### [Assignment]
Take nothing but the lines from the one with "left: 14px ->" through the one with "left: 96px ->" in the entries below, both ends kept, and return them exactly with pictures left out.

### [Data]
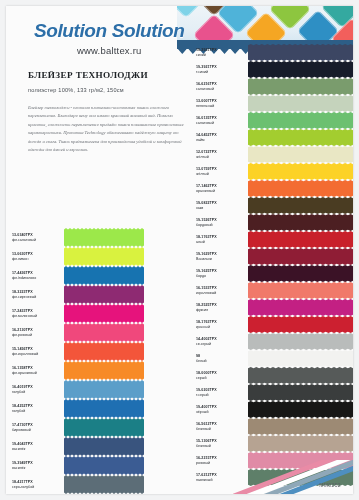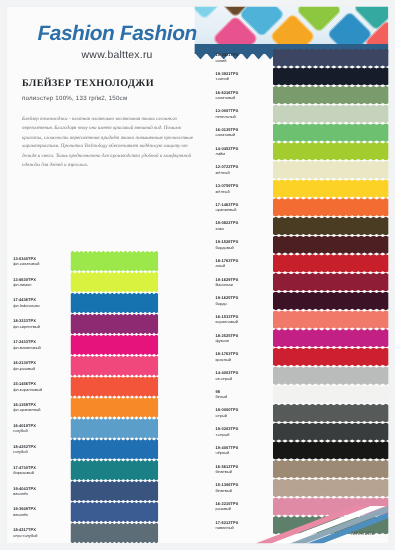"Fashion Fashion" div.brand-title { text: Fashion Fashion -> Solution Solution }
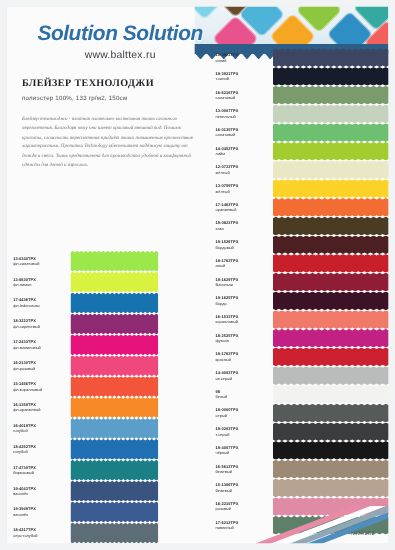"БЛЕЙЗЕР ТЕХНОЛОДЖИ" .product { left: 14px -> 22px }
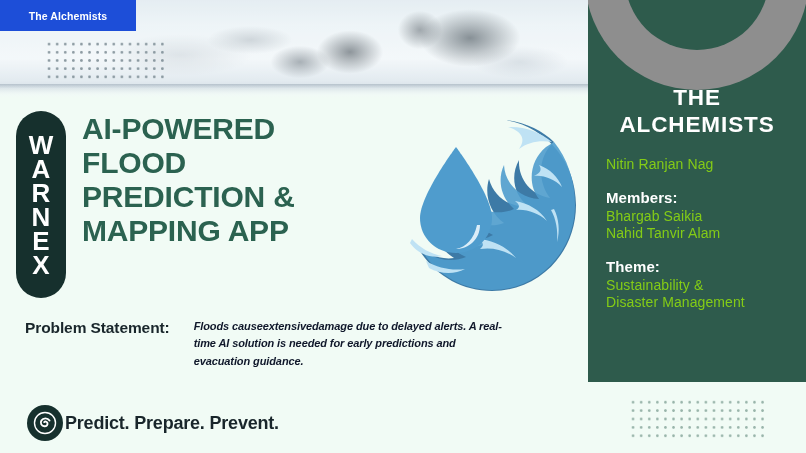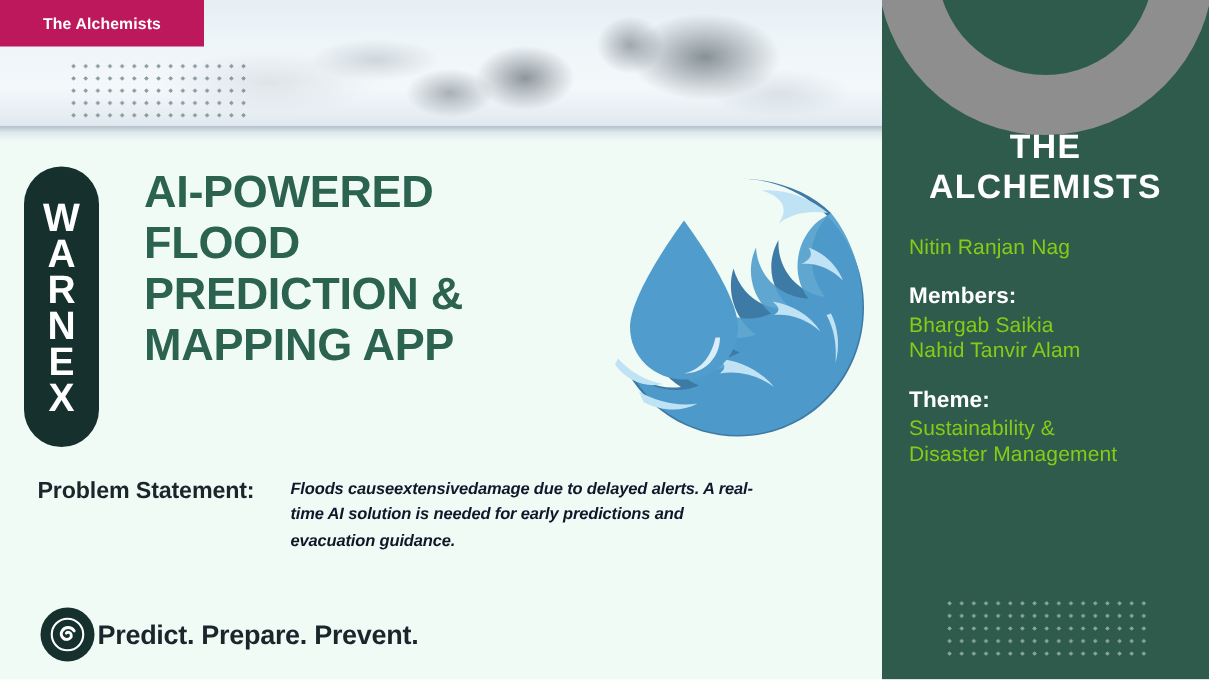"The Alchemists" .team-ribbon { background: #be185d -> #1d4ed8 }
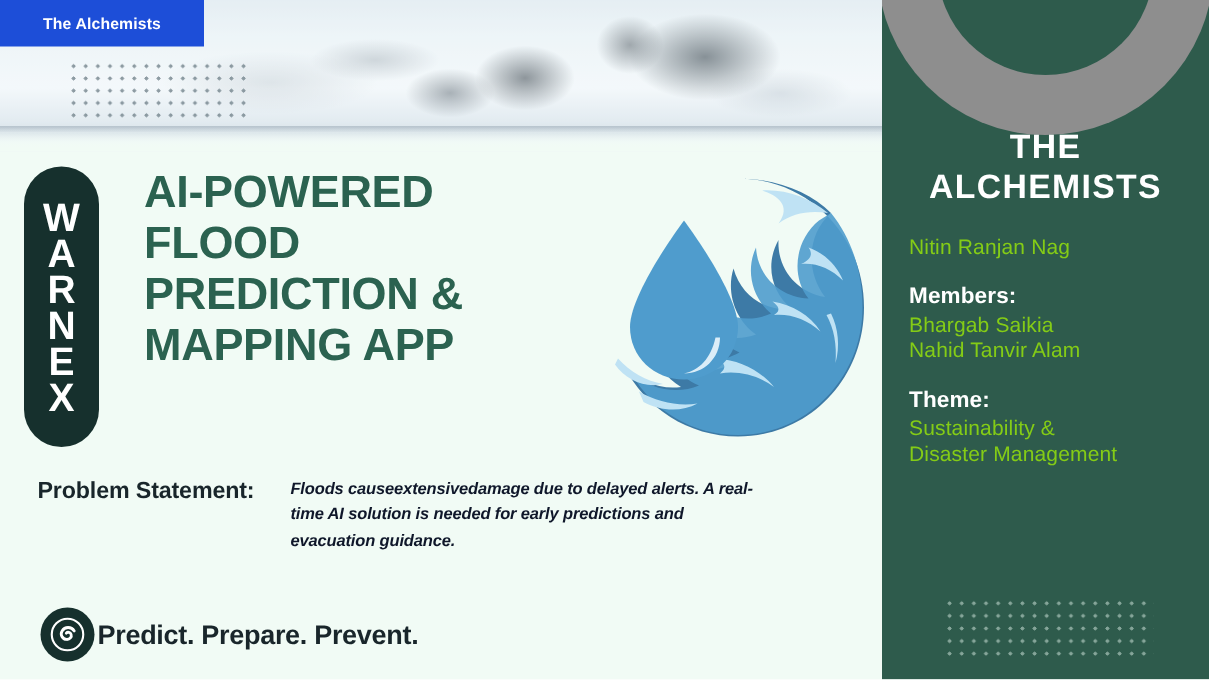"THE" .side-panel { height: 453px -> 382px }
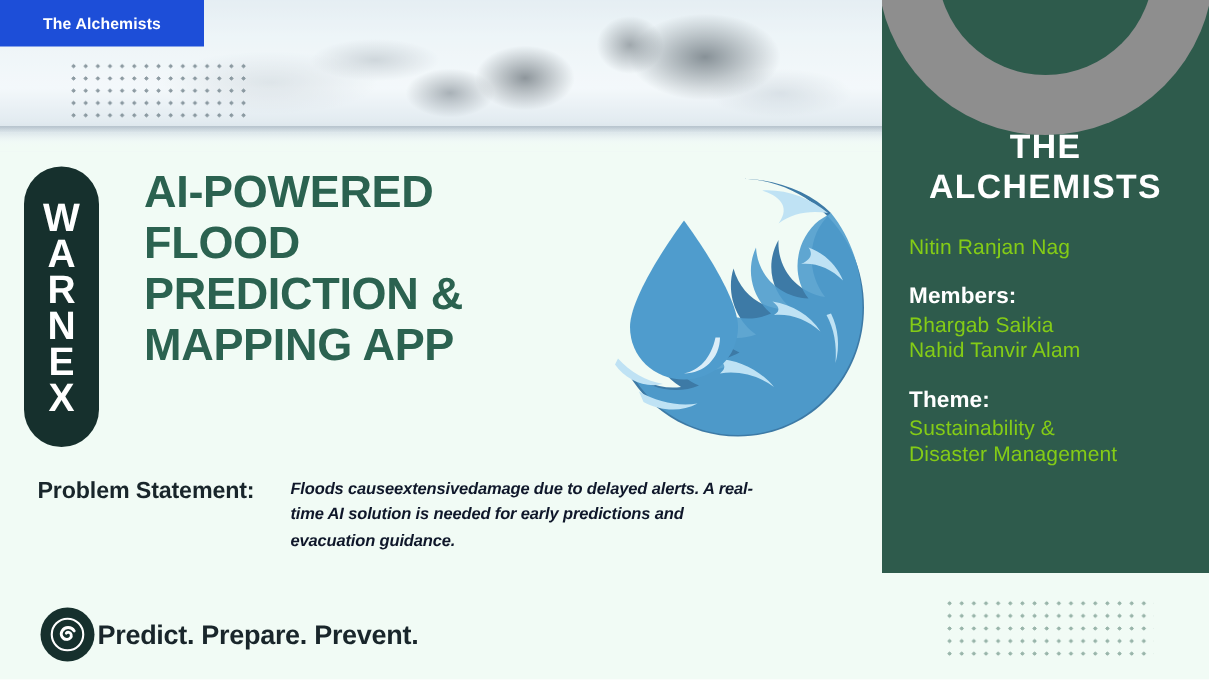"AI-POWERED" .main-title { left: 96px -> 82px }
...
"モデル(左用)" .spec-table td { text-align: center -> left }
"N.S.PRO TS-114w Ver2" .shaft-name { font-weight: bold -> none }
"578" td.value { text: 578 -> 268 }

### [Response below]
"БЛЕЙЗЕР ТЕХНОЛОДЖИ" .product { left: 14px -> 22px }
"The Alchemists" .team-ribbon { background: #be185d -> #1d4ed8 }
"THE" .side-panel { height: 453px -> 382px }
"AI-POWERED" .main-title { left: 96px -> 82px }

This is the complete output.